Pros and cons of a home equity loan

Pros

  • You’ll receive a cash lump sum. 
  • The interest rate will be fixed for the entire loan term.
  • Your monthly payments won’t change.

Cons

  • You’ll make two monthly payments — your existing mortgage payment and the home equity loan payment.
  • You can lose your home if you stop making payments.
  • Closing costs can be up to 5% of the loan amount.
  • Rates are often a bit higher than HELOC rates.

Should you get a home equity loan?

A home equity loan may make sense if:

  • You need money for a single purchase.
  • You want predictable monthly payments.
  • You can manage two house payments each month.
  • You want to leave your first mortgage balance alone. 

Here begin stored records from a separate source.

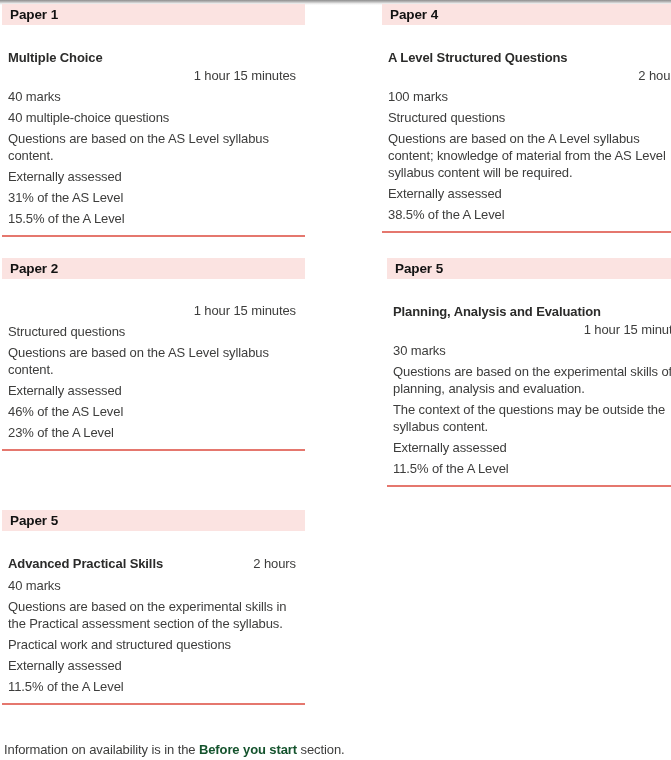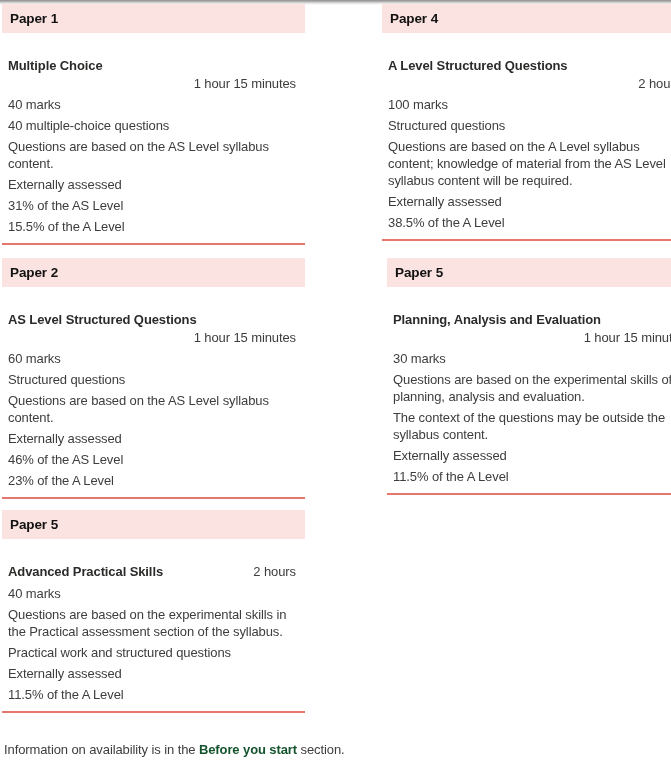"Paper 1" .paper-header { height: 29px -> 21px }
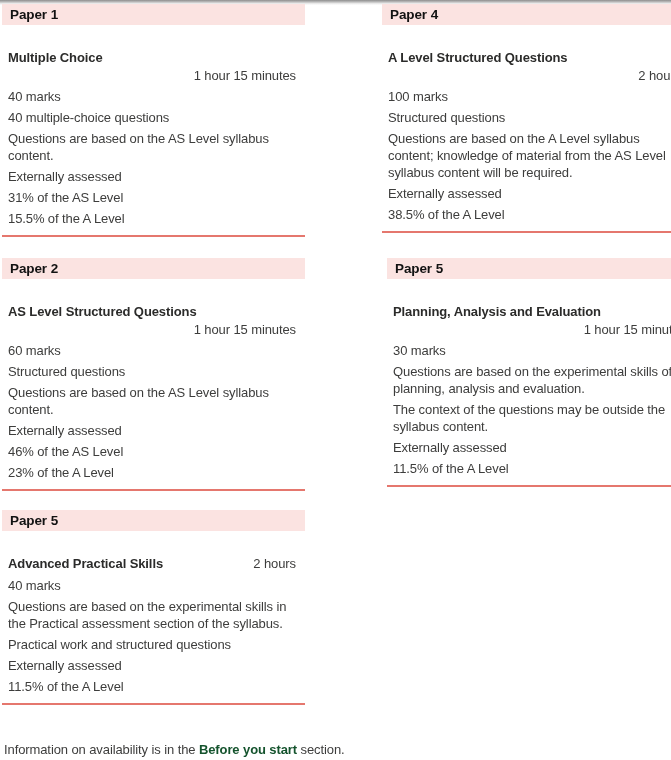"AS Level Structured Questions" div.title-row { html: <div> <span>AS Level Structured Questions</span> </div> -> none }
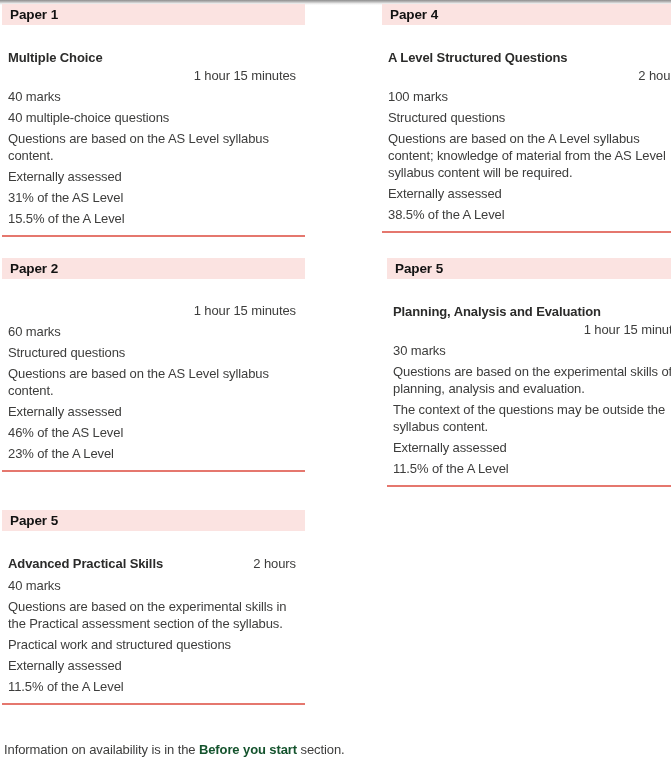"60 marks" p.paper-line { html: <p>60 marks</p> -> none }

Learn more about how much you could borrow using a home equity loan calculator.

How does a HELOC work?

With a HELOC, you don’t get a lump sum upfront, like a home equity loan. Instead, you get access to a revolving credit line that functions similarly to a credit card: you make a purchase, pay it off and then the limit resets. You can access the HELOC repeatedly during the “draw period,” which is typically 10 years. HELOC closing costs typically range from 2% to 5% of the total credit line.

Pros and cons of a HELOC

Pros

  • You get access to a credit line you can use repeatedly.
  • You only pay interest on the amount you use.
  • Your interest may be tax deductible in some cases.
  • You may be able to make interest-only payments during the draw period.

Cons

  • Your interest rate will be variable.
  • Your monthly payments can increase at any time.
  • You may be tempted to overspend on nonessentials.

Should you get a HELOC?

A HELOC may make sense if: 

  • You don’t need the funds in a lump sum. 
  • You want to pay off and reuse your funds as needed.
  • You can manage two house payments each month. 
  • You’re interested in interest-only payments for a set period. 

Browse current HELOC rates.

Frequently asked questions

Home equity loan interest may be tax deductible if the funds are used to “buy, build or substantially improve” the property. If you used the loan to pay everyday living expenses, any accrued interest isn’t deductible.

The monthly payment for a $100,000 home equity loan depends on the interest rate and loan term. For example, let’s assume a 6.99% rate and 10-year repayment term. In this case, your monthly payment would be about $1,161.

If a cash-out refinance or HELOC isn’t in the cards, you can consider alternatives like a personal loan. Keep in mind that a personal loan tends to have a higher interest rate than a cash-out refinance or HELOC, but they generally have few to no closing costs. Additionally, you won’t need to put your home up as collateral for most personal loans.